By William Fellows
EMC Corp says it will continue with its storage strategy despite the fact that Hewlett-Packard Co has switched sides and is selling Hitachi Data Systems Ltd storage, while IBM Corp has decided to produce its own storage again, beginning with Shark. EMC management, including VP product management Don Swatik – creator of StorageTek’s Iceberg array OEMed by IBM – told Merrill Lynch & Co that EMC should be able to better leverage internet storage opportunities and will begin a new marketing campaign aimed at this market next quarter. Dot com companies account for 10% of its revenue now, expected to rise to 25% in a few years.

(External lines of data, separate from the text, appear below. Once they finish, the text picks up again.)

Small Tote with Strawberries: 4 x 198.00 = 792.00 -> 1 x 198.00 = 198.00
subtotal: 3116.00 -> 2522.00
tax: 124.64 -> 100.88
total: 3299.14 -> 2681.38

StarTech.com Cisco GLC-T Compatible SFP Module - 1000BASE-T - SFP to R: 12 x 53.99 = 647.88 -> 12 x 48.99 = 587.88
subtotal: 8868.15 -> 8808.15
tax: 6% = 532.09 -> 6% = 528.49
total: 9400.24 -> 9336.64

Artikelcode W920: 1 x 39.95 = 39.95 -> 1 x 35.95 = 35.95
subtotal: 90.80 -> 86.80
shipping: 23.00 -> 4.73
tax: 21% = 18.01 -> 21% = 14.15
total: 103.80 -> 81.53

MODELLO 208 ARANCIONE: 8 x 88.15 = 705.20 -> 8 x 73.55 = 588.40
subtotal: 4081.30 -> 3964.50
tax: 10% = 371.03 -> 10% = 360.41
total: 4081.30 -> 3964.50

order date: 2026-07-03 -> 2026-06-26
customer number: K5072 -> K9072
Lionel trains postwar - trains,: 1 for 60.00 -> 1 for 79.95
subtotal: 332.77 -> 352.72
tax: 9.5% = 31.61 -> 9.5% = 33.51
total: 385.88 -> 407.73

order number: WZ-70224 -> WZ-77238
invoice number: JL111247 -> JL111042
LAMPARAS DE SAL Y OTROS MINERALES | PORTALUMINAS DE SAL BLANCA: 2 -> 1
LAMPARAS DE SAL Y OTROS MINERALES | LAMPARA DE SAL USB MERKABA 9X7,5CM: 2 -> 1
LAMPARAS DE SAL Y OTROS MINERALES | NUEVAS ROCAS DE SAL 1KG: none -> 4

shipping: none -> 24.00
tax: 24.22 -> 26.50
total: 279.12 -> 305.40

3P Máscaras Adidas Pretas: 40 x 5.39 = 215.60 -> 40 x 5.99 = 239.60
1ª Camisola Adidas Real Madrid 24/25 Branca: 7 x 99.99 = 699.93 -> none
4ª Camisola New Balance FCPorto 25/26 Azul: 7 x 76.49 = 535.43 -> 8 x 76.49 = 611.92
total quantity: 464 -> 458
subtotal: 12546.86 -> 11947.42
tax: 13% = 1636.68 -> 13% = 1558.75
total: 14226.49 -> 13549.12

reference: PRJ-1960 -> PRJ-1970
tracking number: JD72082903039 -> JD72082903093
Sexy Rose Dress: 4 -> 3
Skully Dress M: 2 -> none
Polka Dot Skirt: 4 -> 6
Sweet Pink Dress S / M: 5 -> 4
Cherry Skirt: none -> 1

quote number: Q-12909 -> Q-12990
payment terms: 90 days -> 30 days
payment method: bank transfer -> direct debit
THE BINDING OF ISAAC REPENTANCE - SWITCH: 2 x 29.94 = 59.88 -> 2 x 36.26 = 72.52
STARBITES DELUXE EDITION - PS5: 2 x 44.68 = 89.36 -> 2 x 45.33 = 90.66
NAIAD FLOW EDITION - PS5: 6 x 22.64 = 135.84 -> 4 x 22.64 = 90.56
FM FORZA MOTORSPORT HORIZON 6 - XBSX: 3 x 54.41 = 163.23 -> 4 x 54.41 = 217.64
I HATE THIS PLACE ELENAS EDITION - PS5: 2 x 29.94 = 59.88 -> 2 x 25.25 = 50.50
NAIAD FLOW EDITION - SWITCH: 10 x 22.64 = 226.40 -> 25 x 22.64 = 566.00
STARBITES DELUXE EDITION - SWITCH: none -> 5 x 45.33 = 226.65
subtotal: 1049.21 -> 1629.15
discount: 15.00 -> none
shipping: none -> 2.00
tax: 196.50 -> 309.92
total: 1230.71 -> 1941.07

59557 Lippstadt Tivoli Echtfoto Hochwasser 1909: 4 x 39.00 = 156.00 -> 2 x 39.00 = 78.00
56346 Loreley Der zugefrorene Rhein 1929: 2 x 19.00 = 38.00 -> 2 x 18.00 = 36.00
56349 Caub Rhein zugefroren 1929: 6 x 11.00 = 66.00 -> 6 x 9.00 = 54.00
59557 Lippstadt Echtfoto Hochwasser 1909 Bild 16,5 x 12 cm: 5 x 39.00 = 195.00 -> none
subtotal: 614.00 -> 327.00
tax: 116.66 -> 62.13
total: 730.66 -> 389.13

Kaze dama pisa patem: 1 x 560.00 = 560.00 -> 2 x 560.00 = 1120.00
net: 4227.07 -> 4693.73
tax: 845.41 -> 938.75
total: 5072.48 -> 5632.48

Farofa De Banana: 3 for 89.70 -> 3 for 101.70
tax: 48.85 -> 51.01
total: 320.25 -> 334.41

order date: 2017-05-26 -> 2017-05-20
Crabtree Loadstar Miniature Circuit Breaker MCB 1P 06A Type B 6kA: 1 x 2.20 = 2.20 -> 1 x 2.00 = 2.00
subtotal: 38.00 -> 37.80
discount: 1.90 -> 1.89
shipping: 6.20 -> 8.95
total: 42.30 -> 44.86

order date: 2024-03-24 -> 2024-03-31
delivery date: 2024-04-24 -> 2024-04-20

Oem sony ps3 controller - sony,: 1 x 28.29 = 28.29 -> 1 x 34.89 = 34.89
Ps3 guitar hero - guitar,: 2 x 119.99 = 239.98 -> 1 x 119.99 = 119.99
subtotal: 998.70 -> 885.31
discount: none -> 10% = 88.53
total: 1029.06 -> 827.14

It notes that much of the criticism from its competitors misses the point. Merrill Lynch sums it us as Fibre Channel won’t solve competitors’ inability to connect their subsystems to any server. FC allows for faster transfer rates over greater distances but does not address interoperability. The brokerage also believes that EMC is as open as any storage product, at the server, switch and subsystem level. However EMC software can only manage EMC storage. Its plans it to change this exclusivity via new interface initiatives including the activity of its FibreAlliance. However, that grouping in itself is regarded as proprietary by competitors. Nevertheless it notes that the industry-wide Storage Area Networks Industry Association (SNIA) made just two changes to the FibreAlliance plan which has now been submitted to the Internet Engineering Task Force (IETF). All well and good, but in addition to Sun’s Jiro (nee StoreX) APIs there still remains a confusing number of groups and interests competing for control of the storage interface.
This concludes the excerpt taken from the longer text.